Is Netflix a Buy Now
As with other stocks, there are pros and cons to Netflix Inc. stock. While it was a disruptor of the entertainment industry a decade back, many things have evolved over the decade with fierce competition building up every year since the Pandemic of 2020.
The biggest disadvantage of Netflix as a stock is the company’s accounting practices. The company accounts for the expenses it incurs for content over a period of time (for most TV shows and movies, it is four years). This leads to inflated net income figures and EPS valuation metrics. But, as a result of expenses, actual cash outflow occurs immediately and there is a disconnect between net income and free cash flow, but the latter is more accurate to gauge Netflix. Management expects a revenue jump of only 1% in the recent quarter and the EPS outlook is also 0.36, significantly down from $1.33 in the same quarter last year.
While not everything is bad with Netflix.
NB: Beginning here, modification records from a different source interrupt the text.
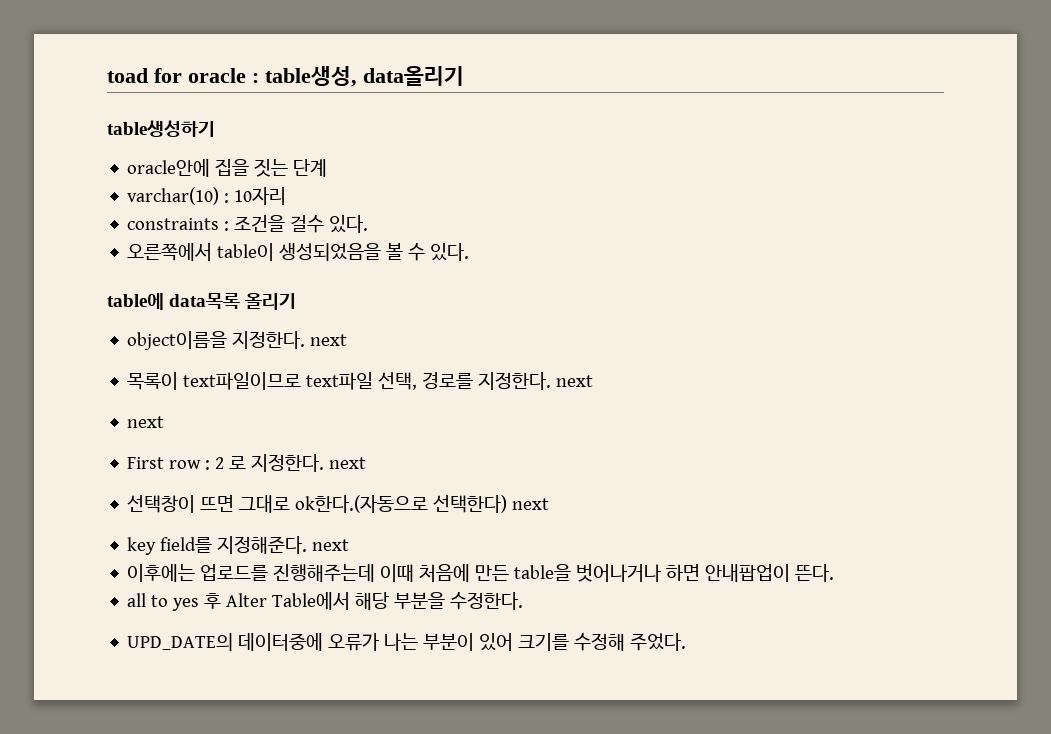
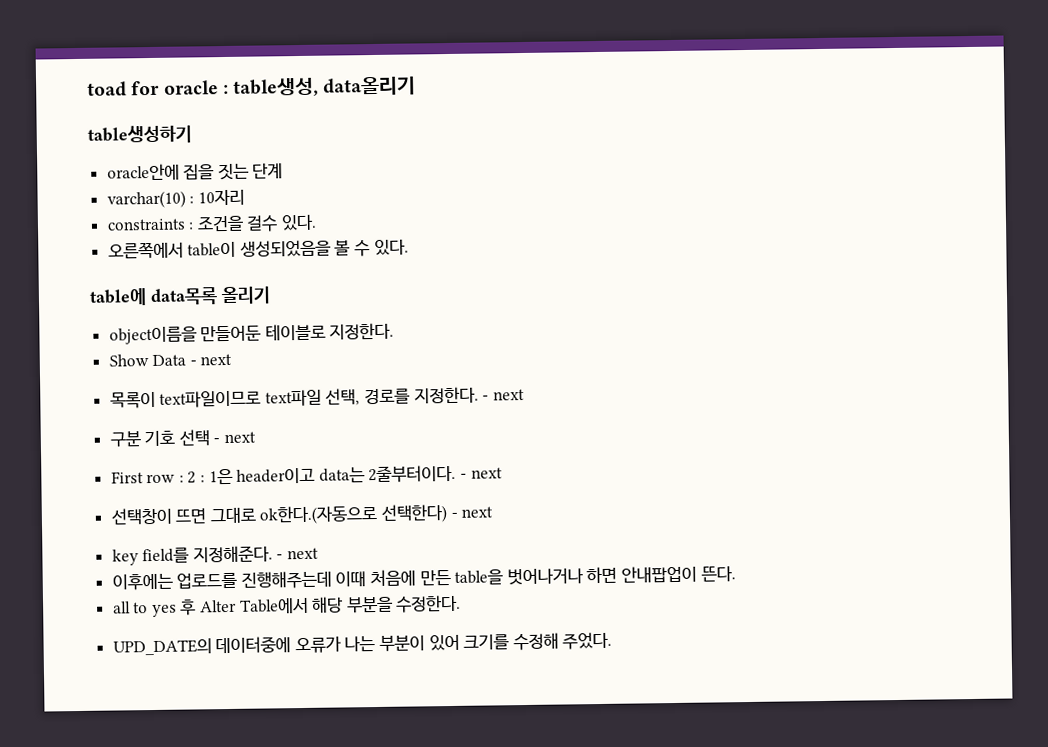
- object이름을 지정한다. next
+ object이름을 만들어둔 테이블로 지정한다.
+ Show Data - next
- 목록이 text파일이므로 text파일 선택, 경로를 지정한다. next
- next
+ 목록이 text파일이므로 text파일 선택, 경로를 지정한다. - next
+ 구분 기호 선택 - next
- First row : 2 로 지정한다. next
+ First row : 2 : 1은 header이고 data는 2줄부터이다. - next
- 선택창이 뜨면 그대로 ok한다.(자동으로 선택한다) next
+ 선택창이 뜨면 그대로 ok한다.(자동으로 선택한다) - next
- key field를 지정해준다. next
+ key field를 지정해준다. - next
It recently received a double analyst upgrade. Analysts believe that Netflix has a scalable moat that will be difficult for rivals to cross. The recently introduced ad-supported tier and a crackdown on account sharing should keep subscriber counts growing in the near future. Ad-supported tier allows customers to pay 30% less and is much more attractive for families looking to reduce their subscription expenses.
It also needs to be pointed out that all Netflix competitors are losing money in streaming services. For example, Disney’s streaming service reported an operating loss of $4 billion over the past 12 months. In contrast, Netflix booked operating profits of $5.7 billion in the same period. Also, Disney is generating substantially less revenue than Netflix. Well-established Hulu also generates only 75% of the revenue per user as compared to Netflix’s U.S. subscribers. But Netflix does not have a vertically integrated model that Disney has and there are no different entertainment outlets like theme parks.
Will Netflix Stock Split Impact Netflix Price?
Netflix shares received shockwaves in April 2022, when they reported a loss of 200,000 members in the first quarter. That single news pulled the shares down 68% from January to April. It further reported the same figure in the second quarter and a modest decline of 1 million in the third quarter.
All this news along with the macroeconomic environment has led to a 50% decline in the share price in 2022. But things are likely to change in 2023. The introduction of an ad-supported tier should solve the problem of subscriber loss.
Netflix should look for catalysts for a short bull run in the stock and a share split can be one of the most effective means. Having split the shares only twice in the last 18 years, management can think about executing a forward stock split not only for investors but for employees too.